Abbiamo trascorso i primi giorni nel villaggio partecipando alle attività più tradizionali della comunità, come la caccia, la pesca e le celebrazioni. Per oggi abbiamo previsto una breve visita alla scuola dove Patricio ha insegnato in passato. L’edifico squadrato in cemento, fatto costruire dal governo ecuadoriano, dissona tra le tipiche capanne dai tetti in paglia costantemente aperte a chiunque voglia entrare.
Di fronte alla scuola si trova il campo da calcio: una colata di cemento coperta da una tettoia che ha preso il posto del grande piazzale erboso. Bussiamo alla sottile porta in legno e dopo qualche istante veniamo accolti dal maestro che dieci anni prima era stato uno studente di Patricio. Si abbracciano, poi ci fa entrare e ci presenta alla classe, prima in spagnolo e poi in huaorani.
È una classe mista per età, il più piccolo ha circa 6 anni e il più grande 14. Il maestro mi illustra il programma della giornata, poi mi chiede da dove arrivo. Gli rispondo che sono italiano mentre i ragazzi mi guardano incuriositi.
Quindi mi rivolgo alla classe e chiedo se sanno dove si trova l’Italia mentre Patricio traduce la mia domanda in huaorani. Chiedo quindi un pezzo di gesso all’insegnante, poi mi avvicino alla lavagna e disegno un grande cerchio dove abbozzo le forme delle Americhe, dell’Europa e dell’Africa. Con un cerchietto indico la posizione del loro villaggio e al lato opposto evidenzio l’Italia colorandola di bianco. Poi con una traccia ad arco unisco i due punti sopra la quale disegno la forma di un piccolo aeroplano.
Uno dei bimbi più grandi si alza e dice: “pero el vive en una bota?” (ma lei vive in uno stivale?). Il maestro mi guarda e sorride. Alcuni bimbi scoppiano in una risata. Gli rispondo che in parte è vero, perché il mio Paese ha proprio la forma di uno stivale e per andarci bisogna prendere un aereo e volare per più di dieci ore. Patricio traduce nuovamente le mie parole che suscitano lo stupore dei bambini.

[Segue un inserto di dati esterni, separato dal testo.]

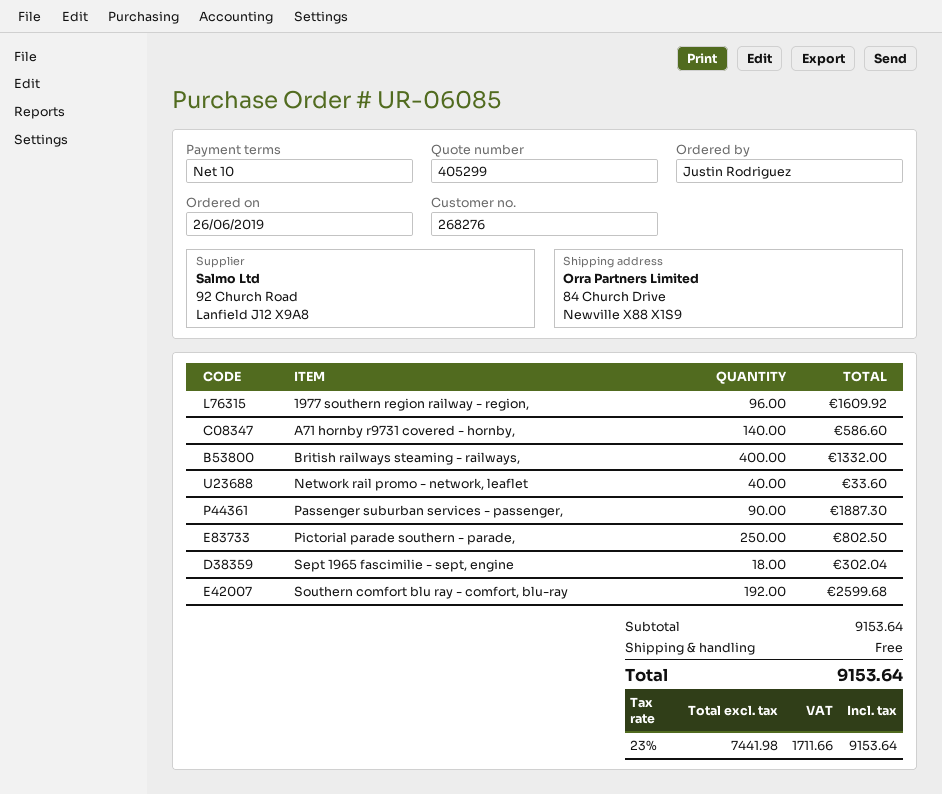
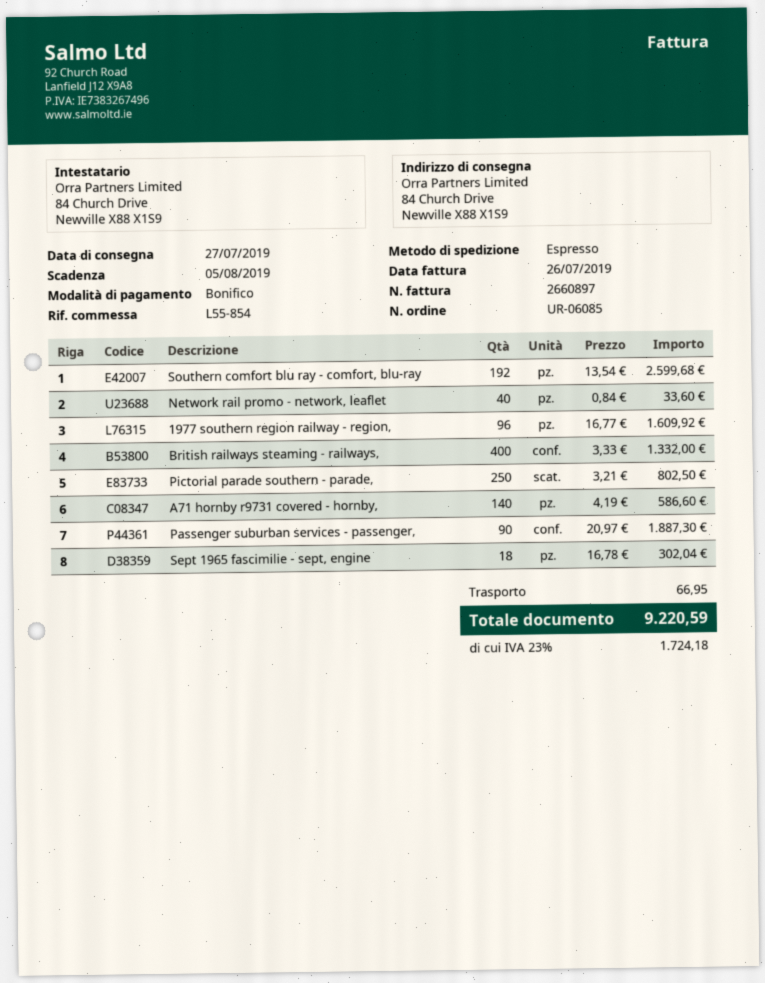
shipping: 0.00 -> 66.95
tax: 23% = 1711.66 -> 23% = 1724.18
total: 9153.64 -> 9220.59

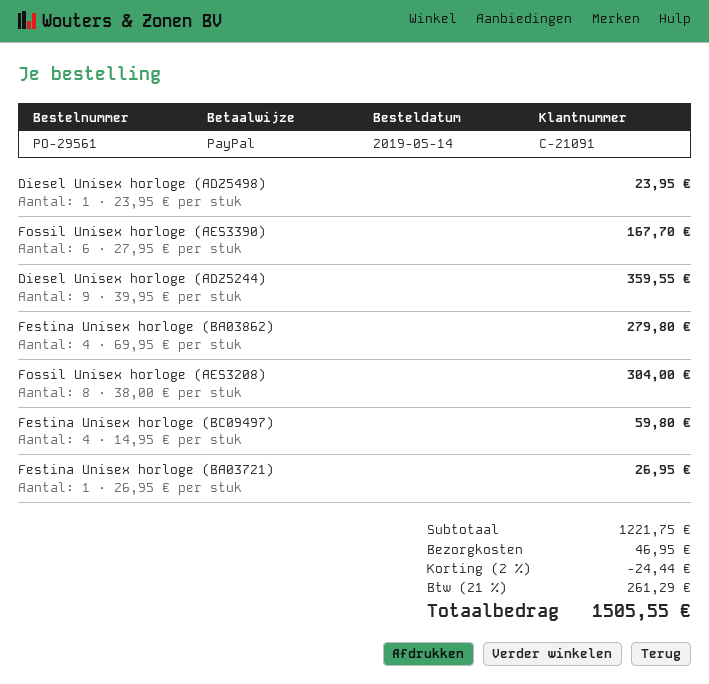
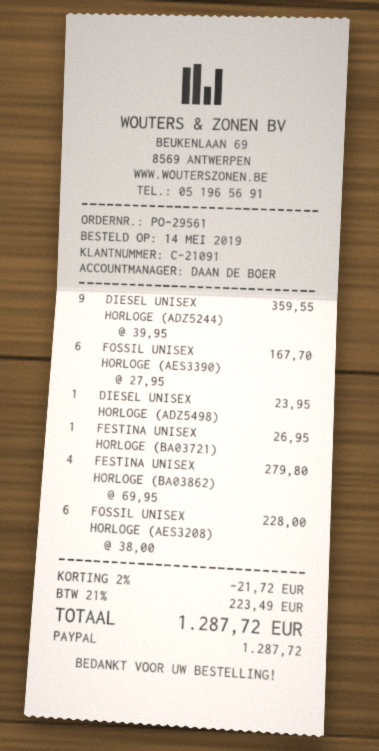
Fossil Unisex horloge (AES3208): 8 x 38.00 = 304.00 -> 6 x 38.00 = 228.00
Festina Unisex horloge (BC09497): 4 x 14.95 = 59.80 -> none
discount: 2% = 24.44 -> 2% = 21.72
shipping: 46.95 -> none
tax: 21% = 261.29 -> 21% = 223.49
total: 1505.55 -> 1287.72

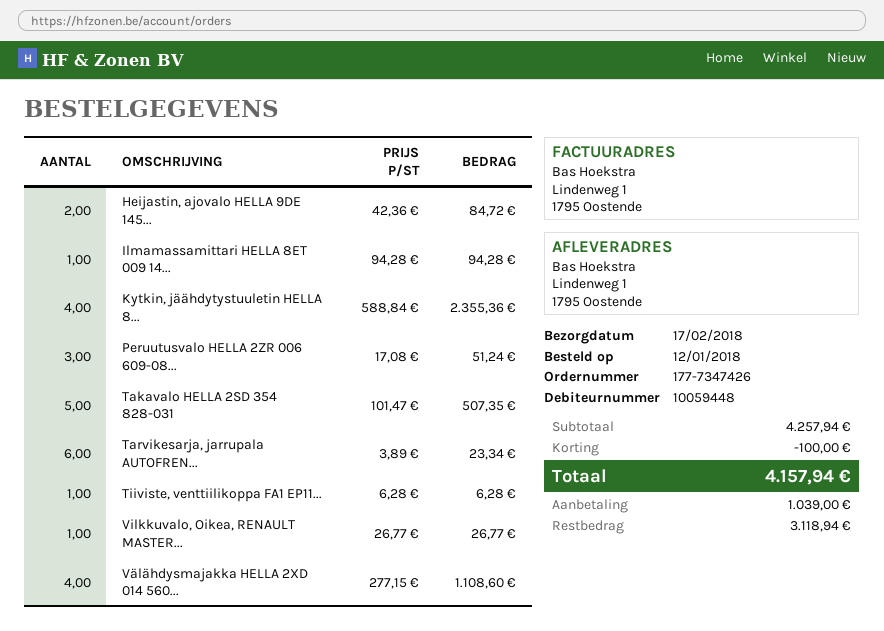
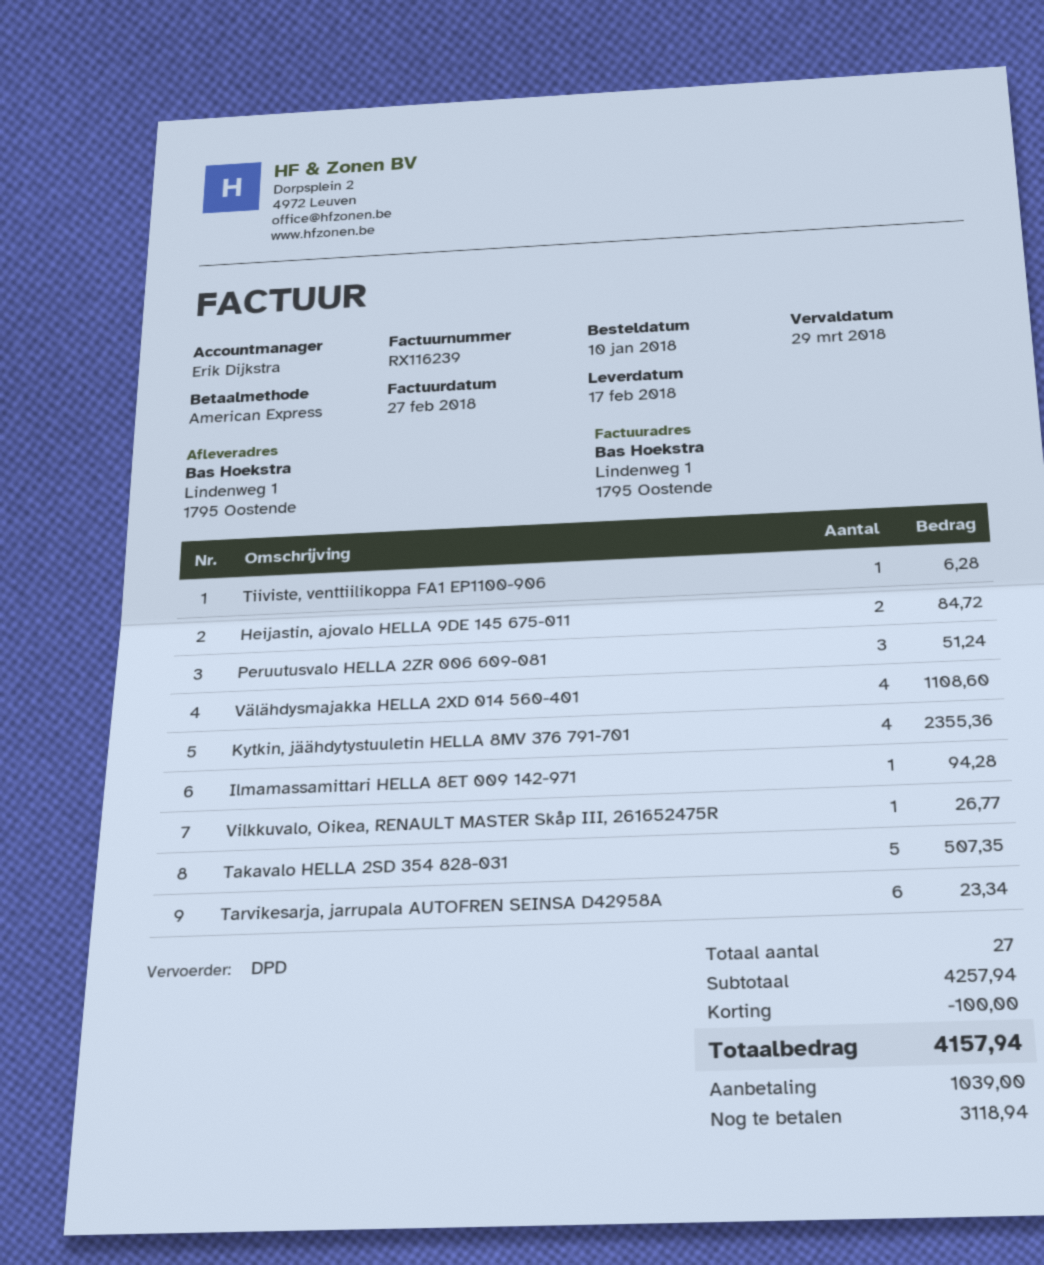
order date: 2018-01-12 -> 2018-01-10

Dopo aver raccontato qualcosa dell’Italia, il maestro mi dice che posso sentirmi libero di scattare alcune foto della classe mentre lui riprende la lezione. Camminando basso tra i banchi, per non disturbare la lezione, raggiungo uno ad uno gli studenti che con grande orgoglio si lasciano fotografare. Arrivo poi di fronte a una delle ragazzine più grandi e nel momento in cui sollevo la macchina fotografica lei si copre il viso con i suoi lunghi capelli neri e setosi. Non insisto, le sorrido e passo alla sua compagna di banco. Terminata la visita salutiamo il maestro e i bambini che si alzano tutti in piedi.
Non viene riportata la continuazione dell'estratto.